この記事を読むとRAGの精度を左右するチャンキングの全手法(固定長~Agentic)がわかり、文書タイプに応じた最適な戦略を自信を持って選択・実装・評価できるようになります。

この記事の結論:RAGの性能はチャンキング戦略に大きく依存します(一説には70%とも)。2025年現在、Late ChunkingやRAPTOR等の先進技術を理解し、文書タイプに応じて最適な手法を選択・評価することが、RAGプロジェクト成功の鍵です。

  • 要点1:基本は「固定長+オーバーラップ」だが、文脈喪失が課題。
  • 要点2:「Late Chunking」は文脈保持とコストのバランスに優れる2025年の有力技術。
  • 要点3:「RAPTOR」「Parent-Child」「Agentic」など高度な戦略は、文書特性とコストに応じて導入を検討。
  • 要点4:最適な戦略は文書依存。RAGAS等のフレームワークで客観的評価が必須。

→ 最適な手法の選び方は「第5章:実践ガイド」へ、最新技術の詳細は「第2章」「第3章」へ。

Q1. RAGにおけるチャンキングとは何ですか?
A. 大規模な文書を、AI(LLMやエンベディングモデル)が処理しやすい小さな単位(チャンク)に分割するプロセスです。この分割方法がRAGの検索精度や回答品質に直接影響します。
Q2. 2025年で最も注目されているチャンキング技術は何ですか?
A. 「Late Chunking」です。文書全体をエンベディングした後に分割することで、従来手法の弱点だった文脈喪失問題を解決し、コストと精度のバランスが良いとされています。
Q3. 最適なチャンクサイズはいくつですか?
A. 残念ながら「万能なサイズ」はありません。文書タイプやエンベディングモデルに依存するため、512トークン前後から始め、RAGAS等の評価ツールで客観的に評価し調整することが不可欠です。

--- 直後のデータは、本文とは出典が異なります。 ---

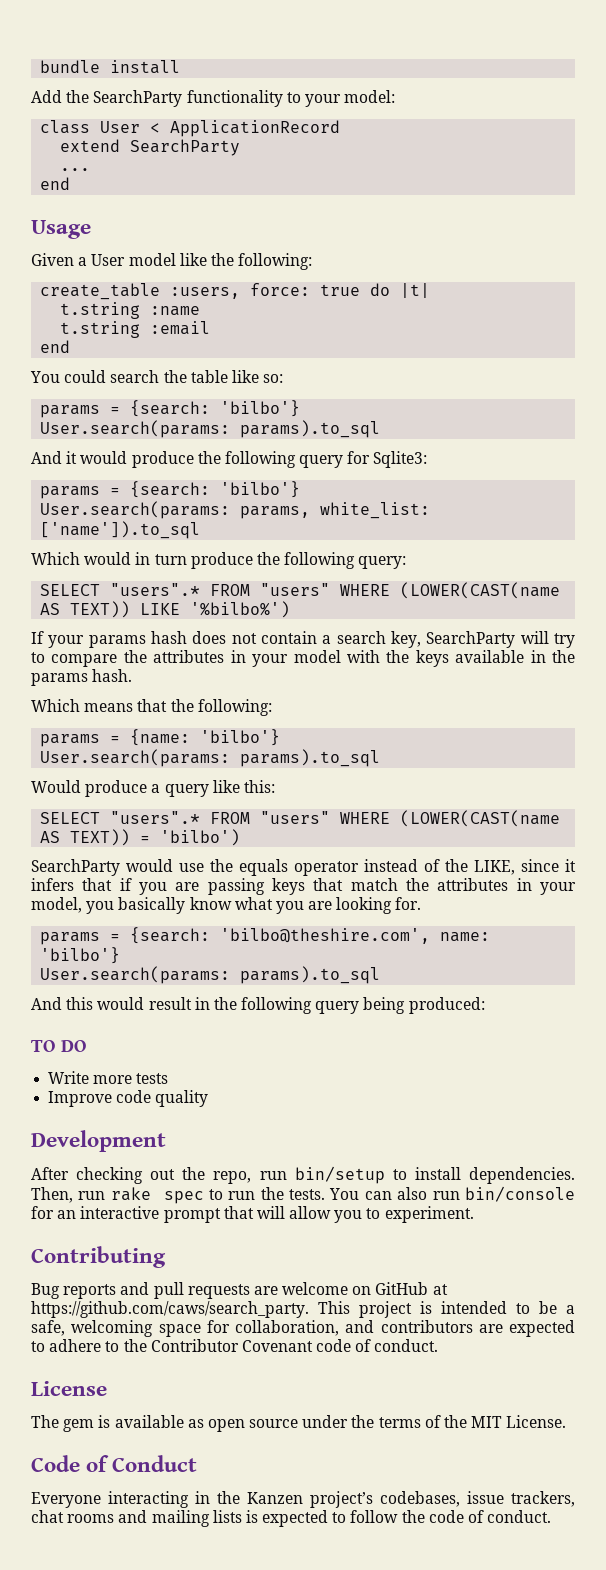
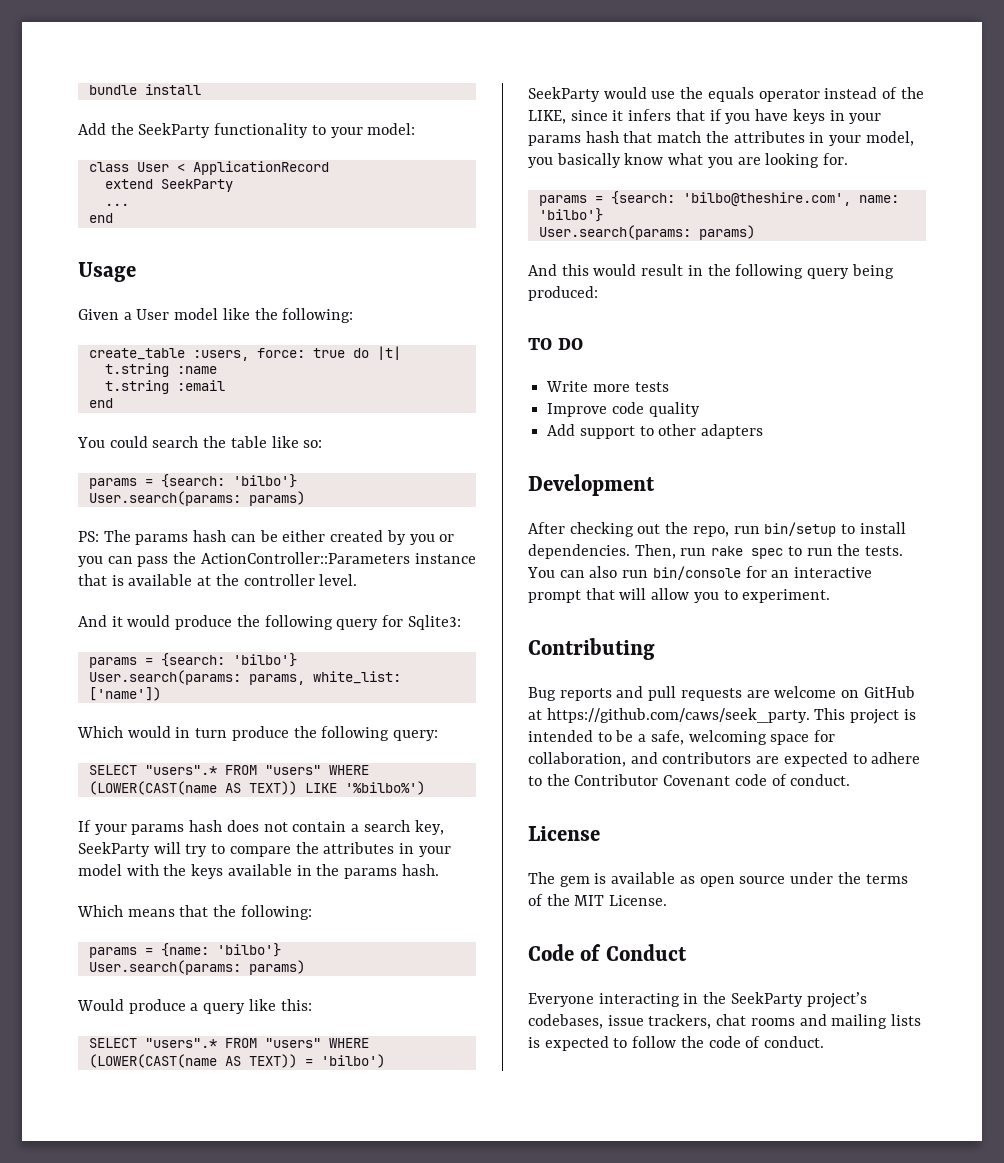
[93,90,183,107] SearchParty -> [138,123,211,138] SeekParty
[130,139,241,156] SearchParty -> [160,179,233,192] SeekParty
[240,420,381,438] params).to_sql -> [248,491,305,506] [78,530,455,545] [78,552,476,567] [78,574,358,586] params) // PS: The params hash can be either created by you or you can pass the ActionController::Parameters instance that is available at the controller level.
[40,521,201,539] ['name']).to_sql -> [88,687,161,701] ['name'])
[426,631,516,648] SearchParty -> [78,842,150,857] SeekParty
[240,749,381,767] params).to_sql -> [248,960,305,975] params)
[31,859,120,876] SearchParty -> [528,87,600,102] SeekParty
[175,878,305,895] are passing keys -> [755,109,882,124] [528,131,619,146] have keys in your params hash
[240,966,381,984] params).to_sql -> [698,225,755,240] params)
(209, 1098) none -> [547,424,764,439] // Add support to other adapters
[31,1301,309,1318] https://github.com/caws/search_party. -> [546,708,810,723] https://github.com/caws/seek_party.
[247,1492,303,1504] Kanzen -> [730,992,803,1007] SeekParty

この記事の著者・監修者 ケニー狩野(Kenny Kano)

Arpable 編集部(Arpable Tech Team)
株式会社アープに所属するテクノロジーリサーチチーム。人工知能の社会実装をミッションとし、最新の技術動向と実用的なノハウを発信している。
役職(株)アープ取締役。Society 5.0振興協会・AI社会実装推進委員長を務める。 中小企業診断士、PMP。著書に『リアル・イノベーション・マインド』

RAGの精度を向上させるチャンク最適化手法

序論:RAGの精度を決める「見えない7割」— チャンク分割の罠

要約:「AIの回答が的外れ」— その原因の多くはチャンク分割にあります。近年の研究ではRAG性能の大半がこの工程に依存すると指摘されており、戦略的な最適化が不可欠です。

「なぜAIは私の質問に正しく答えられないのか?」

2025年春、ある大手製薬会社の開発チームは、数千ページに及ぶ研究論文をRAGシステムに組み込みました。最新のGPT-4oを使い、高価なベクトルデータベースを導入し、完璧なはずでした。しかし、研究者からの質問「この薬剤の副作用は何ですか?」に対する回答は、関係ない別の薬剤の情報や、文脈が切れた断片的な説明ばかり。回答精度は期待を大きく下回りました。

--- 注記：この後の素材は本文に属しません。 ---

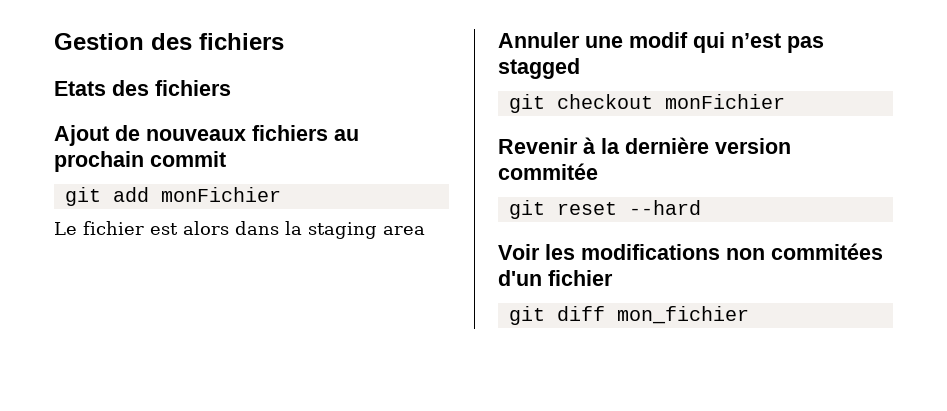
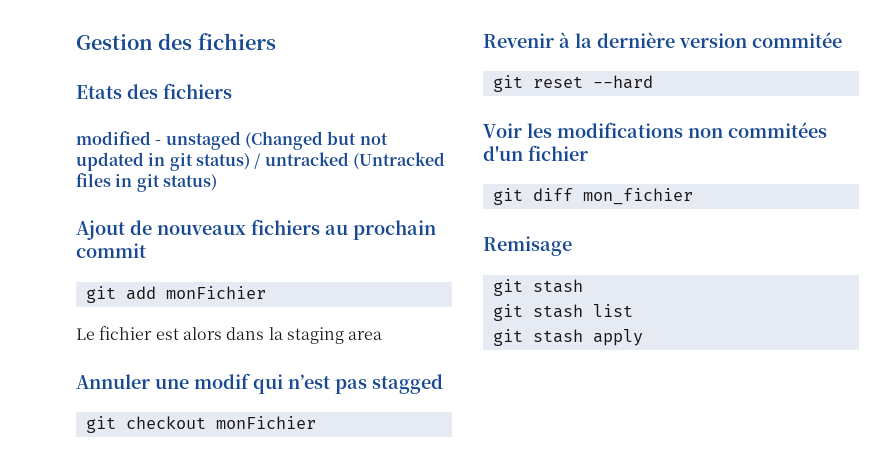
(231, 88) none -> [76,131,388,150] [76,152,445,171] [76,173,217,192] // modified - unstaged (Changed but not updated in git status) / untracked (Untracked files in git status)
(749, 315) none -> [483,236,572,256] [492,279,583,296] [492,304,633,321] [492,329,643,346] // Remisage // git stash // git stash list // git stash apply

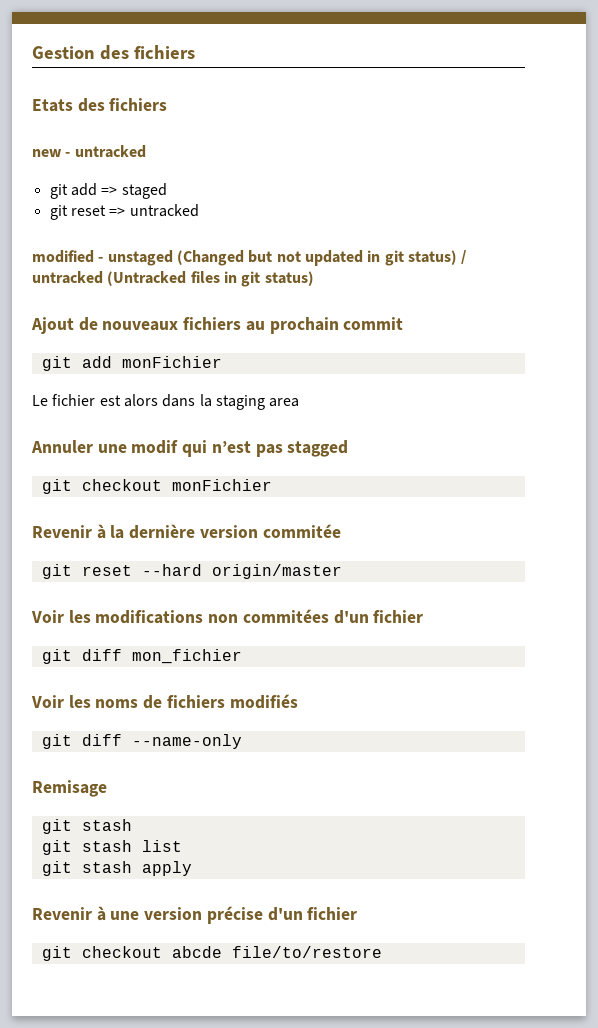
(232, 91) none -> [32,145,146,158] [49,183,167,199] [49,204,199,220] // new - untracked // git add => staged // git reset => untracked
(653, 82) none -> [211,564,342,579] origin/master
(693, 196) none -> [31,694,298,709] [41,734,242,749] // Voir les noms de fichiers modifiés // git diff --name-only
(643, 337) none -> [32,906,358,924] [41,946,382,961] // Revenir à une version précise d'un fichier // git checkout abcde file/to/restore

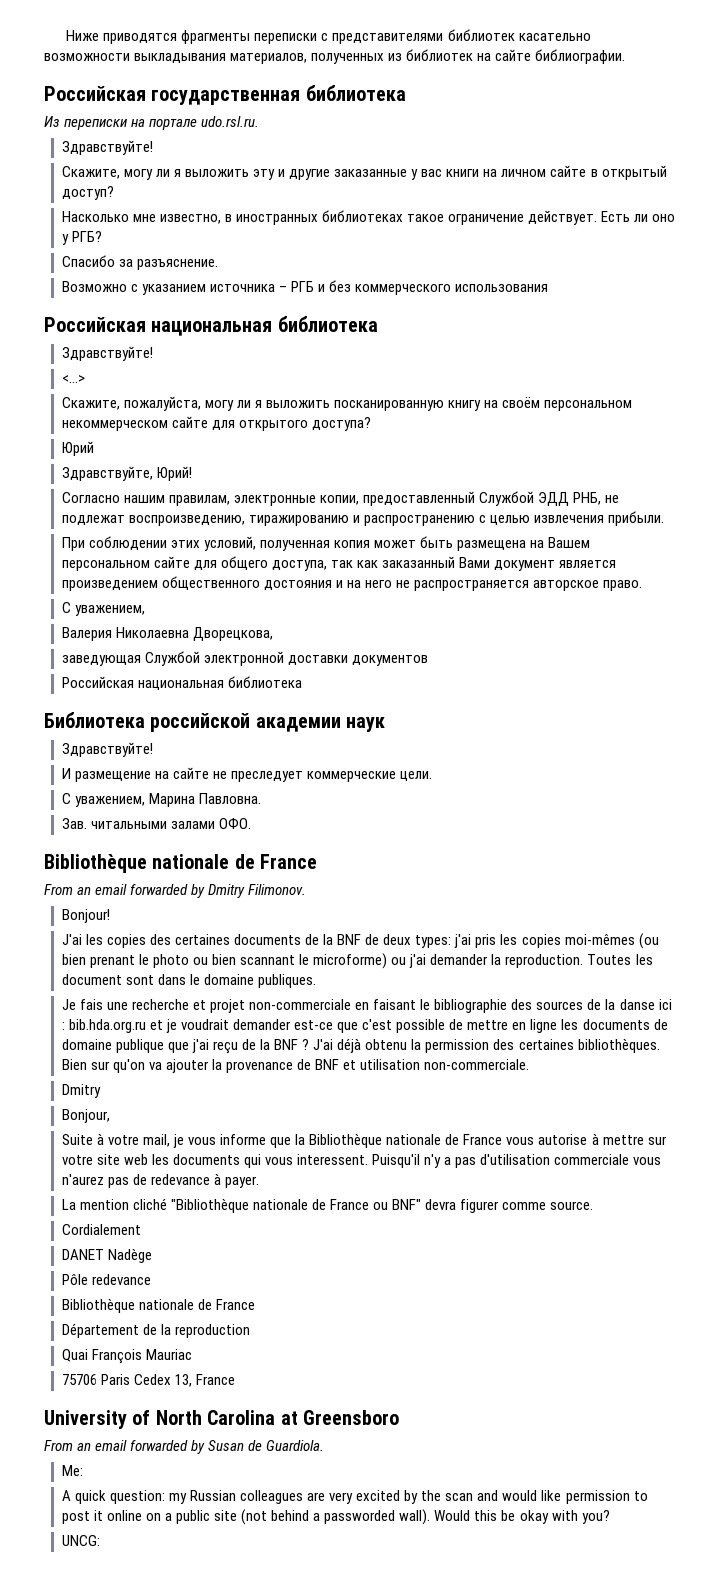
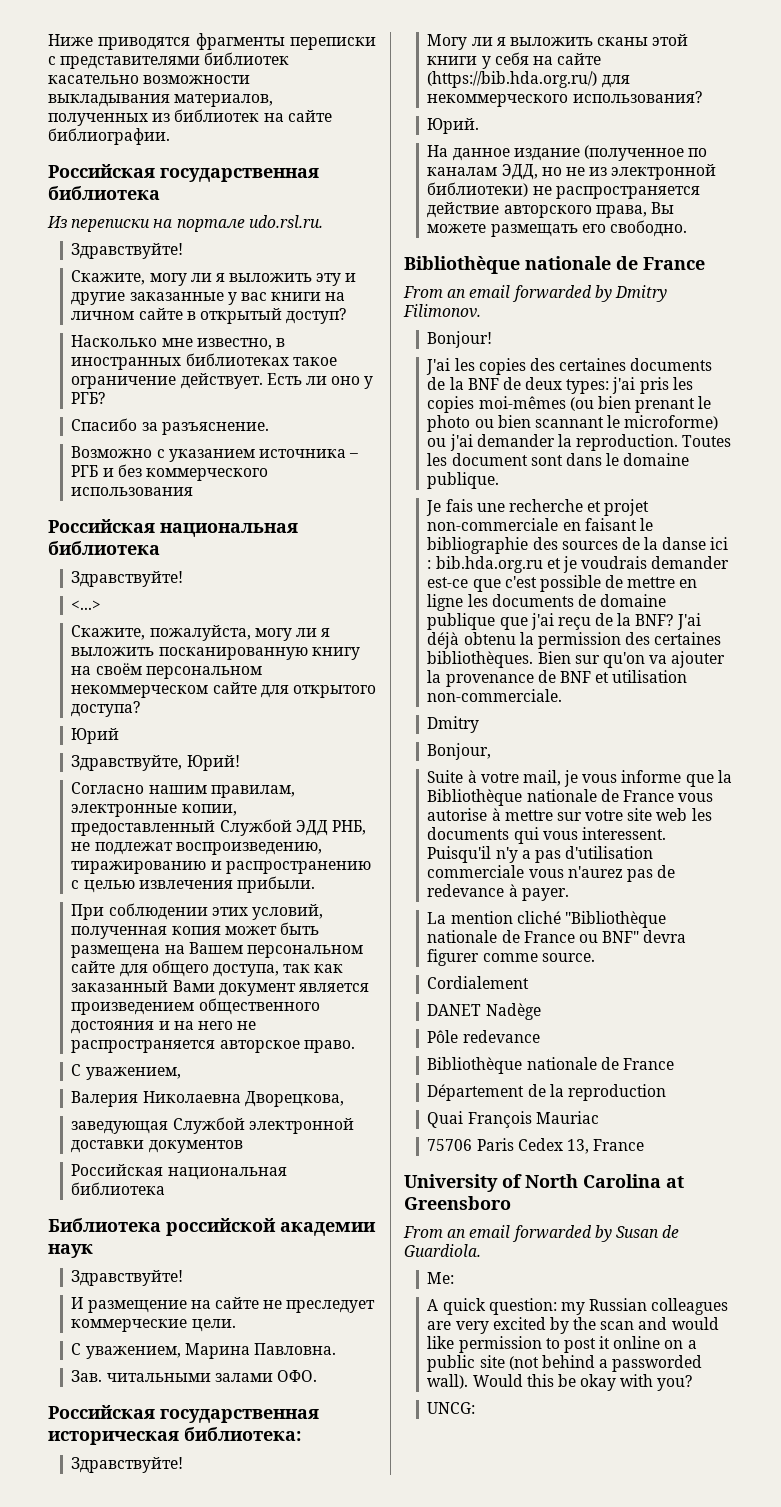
(251, 823) none -> [48,1405,319,1423] [48,1427,301,1445] [71,1457,184,1473] [427,34,689,50] [427,52,602,69] [427,71,630,88] [427,91,702,107] [427,118,480,134] [427,145,708,161] [427,164,717,180] [427,182,700,199] [427,202,674,218] [427,220,687,237] // Российская государственная историческая библиотека: // Здравствуйте! // Могу ли я выложить сканы этой книги у себя на сайте (https://bib.hda.org.ru/) для некоммерческого использования? // Юрий. // На данное издание (полученное по каналам ЭДД, но не из электронной библиотеки) не распространяется действие авторского права, Вы можете размещать его свободно.
[258,974,317,988] publiques. -> [427,472,500,489] publique.
[180,1019,229,1030] voudrait -> [581,556,648,569] voudrais
[274,1039,310,1050] BNF ? -> [635,614,674,626] BNF?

これは他人事ではありません。あなたのプロジェクトが、今この瞬間も同じ落とし穴に陥っている可能性は、極めて高いのです。

問題は、最新のLLMでも、高性能なベクトルDBでもありませんでした。犯人は「チャンク分割」—文書を小さな単位に分割する、一見地味なこの工程でした。

近年の研究では、RAGシステムの最終的な性能の大部分が、このチャンキング戦略に依存している可能性が指摘されています。実務家の間では「チャンキングはRAG性能の7割を決める」という格言が広まっているほどです。つまり、どんなに優れたLLMを使っても、チャンク分割が不適切であれば、システムの潜在能力の多くは失われてしまうのです。

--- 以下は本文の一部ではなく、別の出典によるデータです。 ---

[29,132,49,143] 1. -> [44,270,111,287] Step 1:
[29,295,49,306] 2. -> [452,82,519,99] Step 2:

この記事では、RAGの精度を根本的に改善するチャンク分割の最適化手法を、2025年10月の最新動向を交えて徹底解説します。特に:

  • Late Chunking:2025年に急速に普及した革新的手法
  • RAPTOR / Parent-Child:階層的理解を実現する高度なアプローチ
  • Semantic Chunking / Agentic Chunking:意味や文脈を考慮した知的分割

これらの技術を理解し実装することで、あなたのRAGシステムは劇的に改善されるでしょう。

第1章:なぜチャンク分割がRAGの成否を握るのか?

要約:チャンク分割は「サイズ」「文脈」「コスト」という3つのジレンマを抱えています。単純な固定長分割では、重要な情報が欠落するリスクが常に伴います。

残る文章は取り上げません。